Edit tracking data

◇ ◇ ◇ ◇ ◇

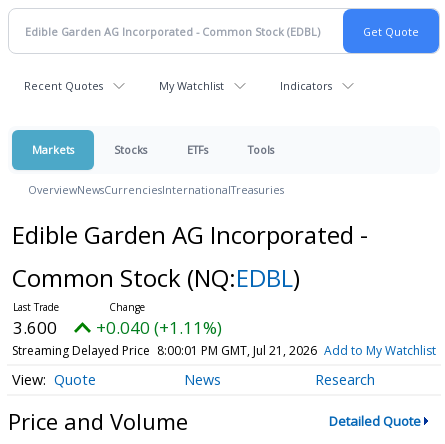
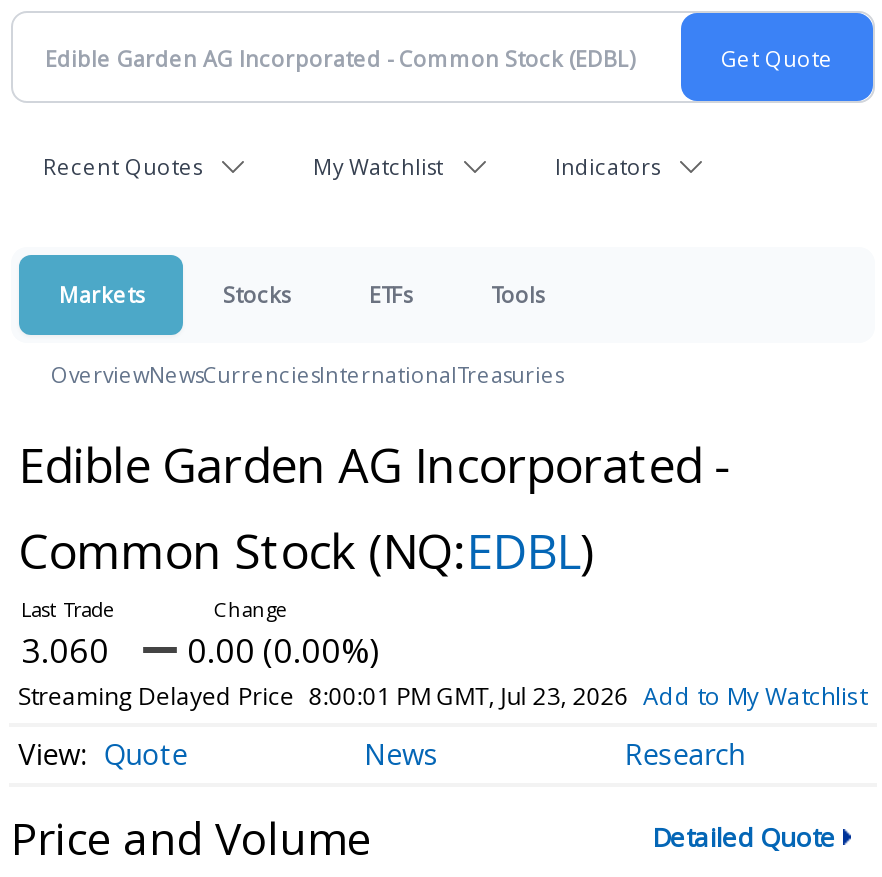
- 3.600
+ 3.060

- +0.040 (+1.11%)
+ 0.00 (0.00%)

- Streaming Delayed Price 8:00:01 PM GMT, Jul 21, 2026 Add to My Watchlist
+ Streaming Delayed Price 8:00:01 PM GMT, Jul 23, 2026 Add to My Watchlist
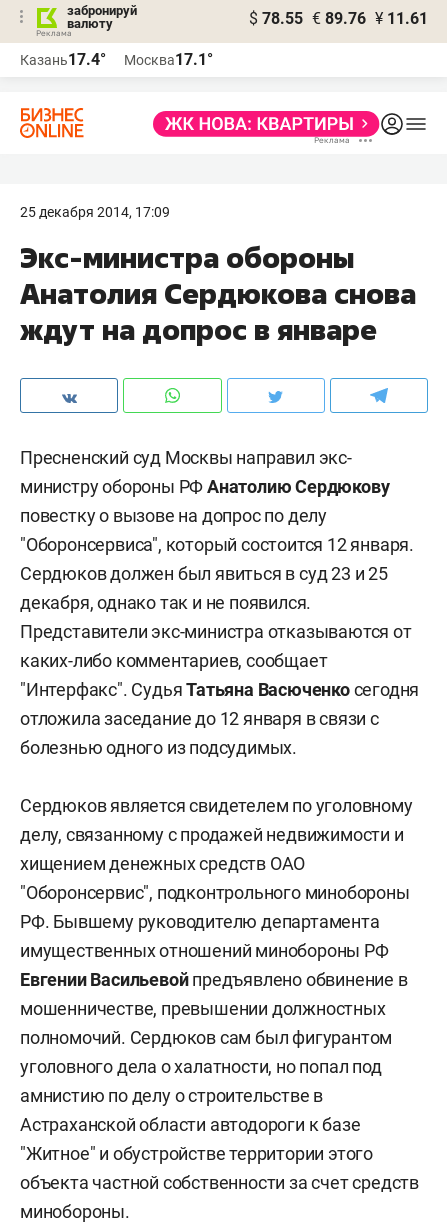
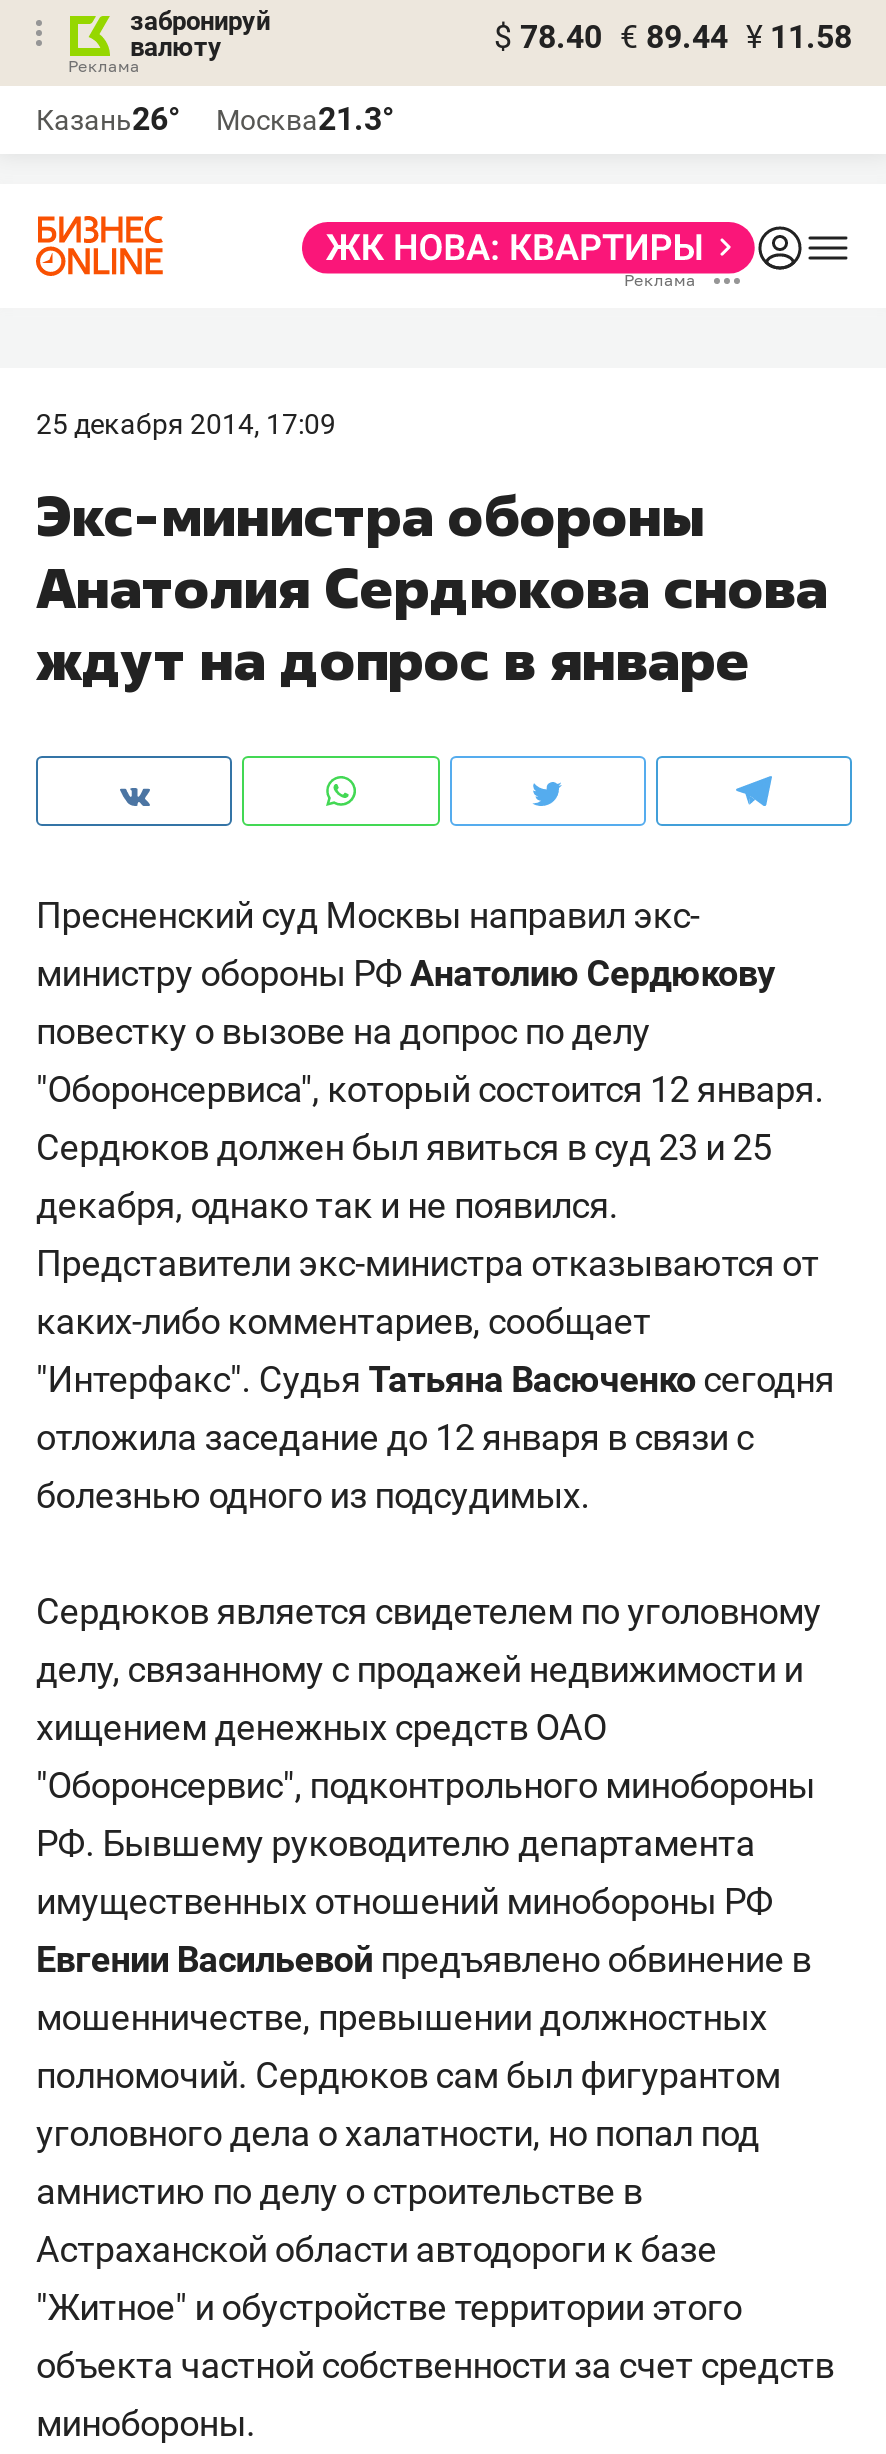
- $ 78.55 € 89.76 ¥ 11.61
+ $ 78.40 € 89.44 ¥ 11.58

- Казань17.4°
+ Казань26°

- Москва17.1°
+ Москва21.3°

◇ ◇ ◇ ◇ ◇

# EXERCISE
Report each line above that includes the string "Delayed".

# EXPECTED OUTPUT
- Streaming Delayed Price 8:00:01 PM GMT, Jul 21, 2026 Add to My Watchlist
+ Streaming Delayed Price 8:00:01 PM GMT, Jul 23, 2026 Add to My Watchlist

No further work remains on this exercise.